R: Data Long Competing Risks Transformation

dataLongCompRisks {discSurv}

R Documentation

Data Long Competing Risks Transformation

Description

Transforms short data format to long format for discrete survival modelling in the case of competing risks with right censoring. It is assumed that the covariates are not time varying.

Usage

dataLongCompRisks(
  dataShort,
  timeColumn,
  eventColumns,
  eventColumnsAsFactor = FALSE,
  timeAsFactor = FALSE,
  aggTimeFormat = FALSE,
  lastTheoInt = NULL,
  responseAsFactor = FALSE
)

Arguments

`dataShort`	Original data in short format ("class data.frame").
`timeColumn`	Character giving the column name of the observed times ("character vector"). It is required that the observed times are discrete ("integer vector").
`eventColumns`	Character vector giving the column names of the event indicators (excluding censoring column)("character vector"). It is required that all events are binary encoded. If the sum of all event indicators is zero, then this is interpreted as a censored observation. Alternatively a column name of a factor representing competing events can be given. In this case the argument eventColumnsAsFactor has to be set TRUE and the first level is assumed to represent censoring.
`eventColumnsAsFactor`	Should the argument eventColumns be interpreted as column name of a factor variable ("logical vector")? Default is FALSE.
`timeAsFactor`	Should the time intervals be coded as factor ("logical vector")? Default is FALSE. In the default settings the discrete time variable are treated as quantitative.
`aggTimeFormat`	Instead of the usual long format, should every observation have all time intervals ("logical vector")? Default is standard long format. In the case of nonlinear risk score models, the time effect has to be integrated out before these can be applied to the C-index.
`lastTheoInt`	Gives the number of the last theoretic interval ("integer vector"). Only used, if aggTimeFormat is set to TRUE.
`responseAsFactor`	Should the response columns be given as factor ("logical vector")? Default is FALSE.

Details

It is assumed, that only one event happens at a specific time point (competing risks). Either the observation is censored or one of the possible events takes place.

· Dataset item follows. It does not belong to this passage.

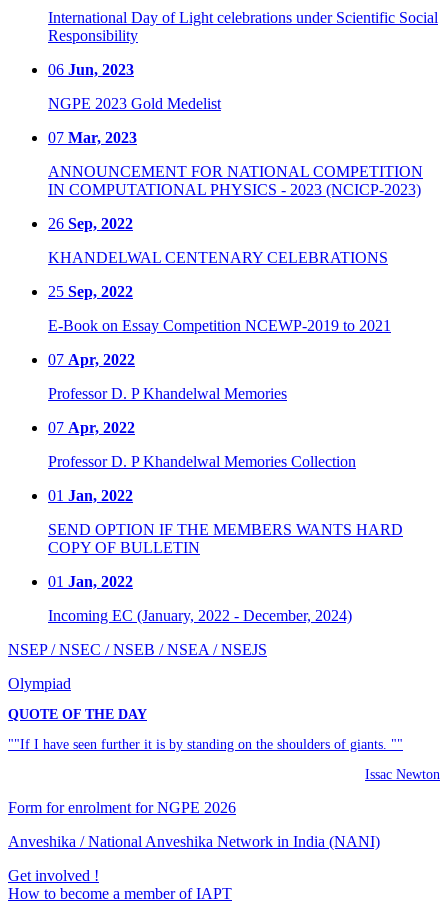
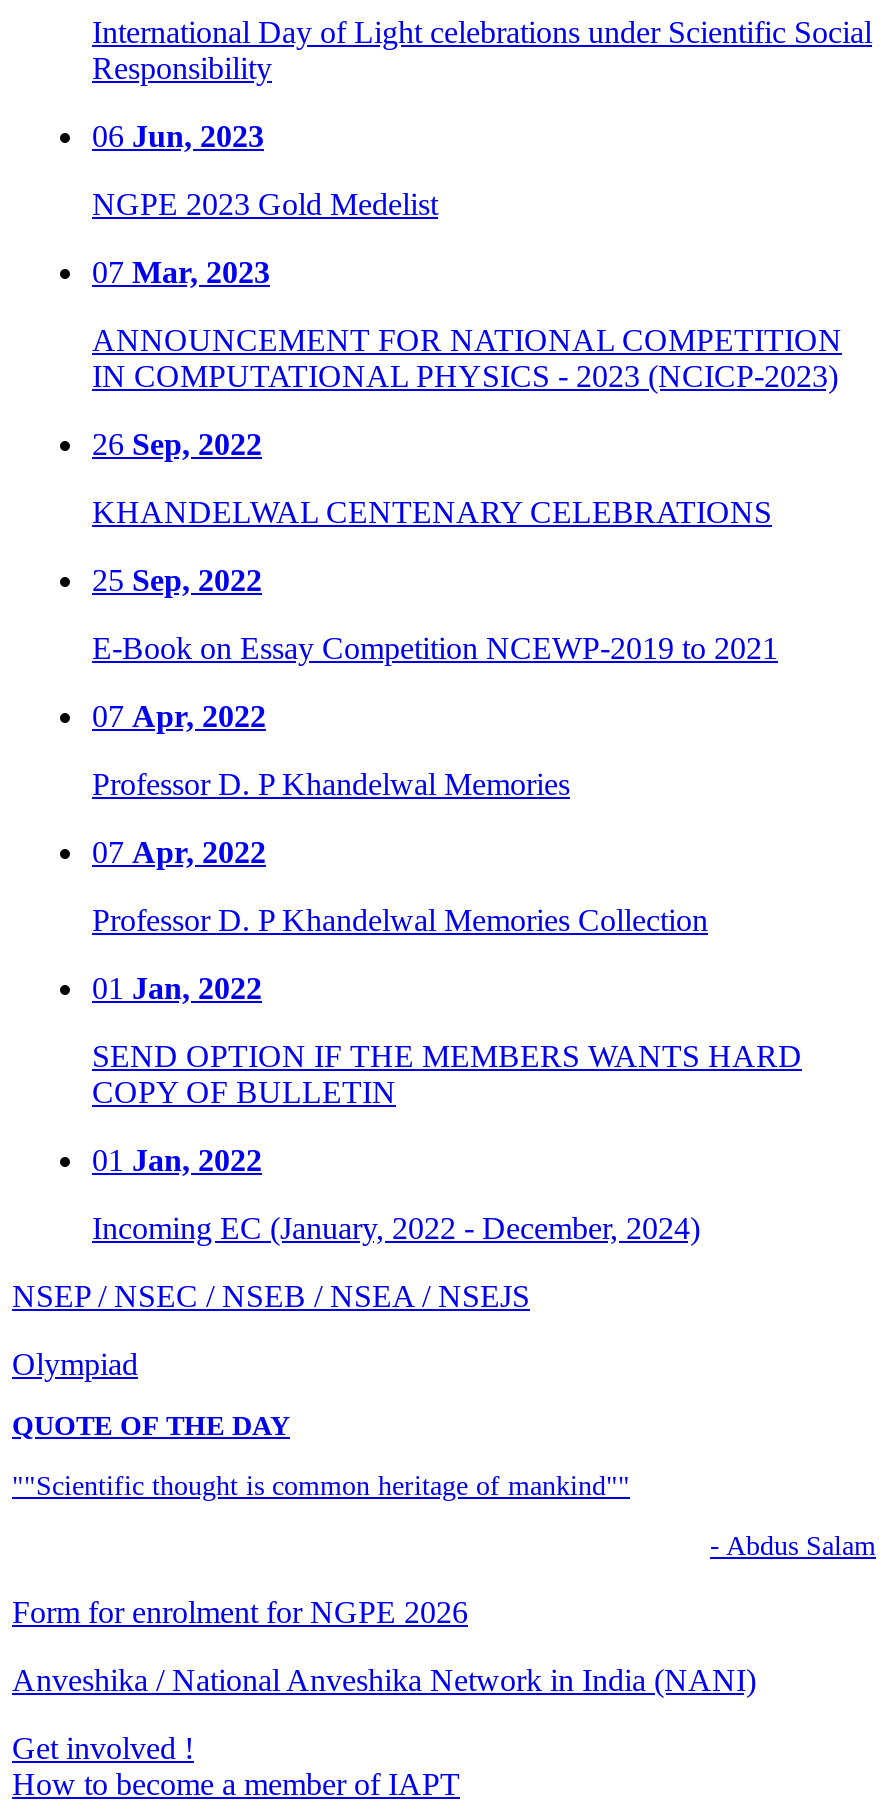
[8,737,403,752] ""If I have seen further it is by standing on the shoulders of giants. "" -> [12,1472,630,1502] ""Scientific thought is common heritage of mankind""
[365,767,440,782] Issac Newton -> [710,1532,876,1562] - Abdus Salam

In contrast to continuous survival (see e. g. Surv) the start and stop time notation is not used here. In discrete time survival analysis the only relevant information is to use the stop time. Start time does not matter, because all discrete intervals need to be included in the long data set format to ensure consistent estimation. It is assumed that the supplied data set dataShort contains all repeated measurements of each cluster (e. g. persons). For further information see example Start-stop notation.

Value

Original data set in long format with additional columns

obj Gives identification number of objects (row index in short format) (integer)
timeInt Gives number of discrete time intervals (factor)
responses Columns with dimension count of events + 1 (censoring)
- e0 No event (observation censored in specific interval)
- e1 Indicator of first event, 1 if event takes place and 0 otherwise
- ... ...
- ek Indicator of last k-th event, 1 if event takes place and zero otherwise
If argument responseAsFactor=TRUE, then responses will be coded as factor in one column.

Author(s)

Thomas Welchowski welchow@imbie.meb.uni-bonn.de

References

Tutz G, Schmid M (2016). Modeling discrete time-to-event data. Springer Series in Statistics.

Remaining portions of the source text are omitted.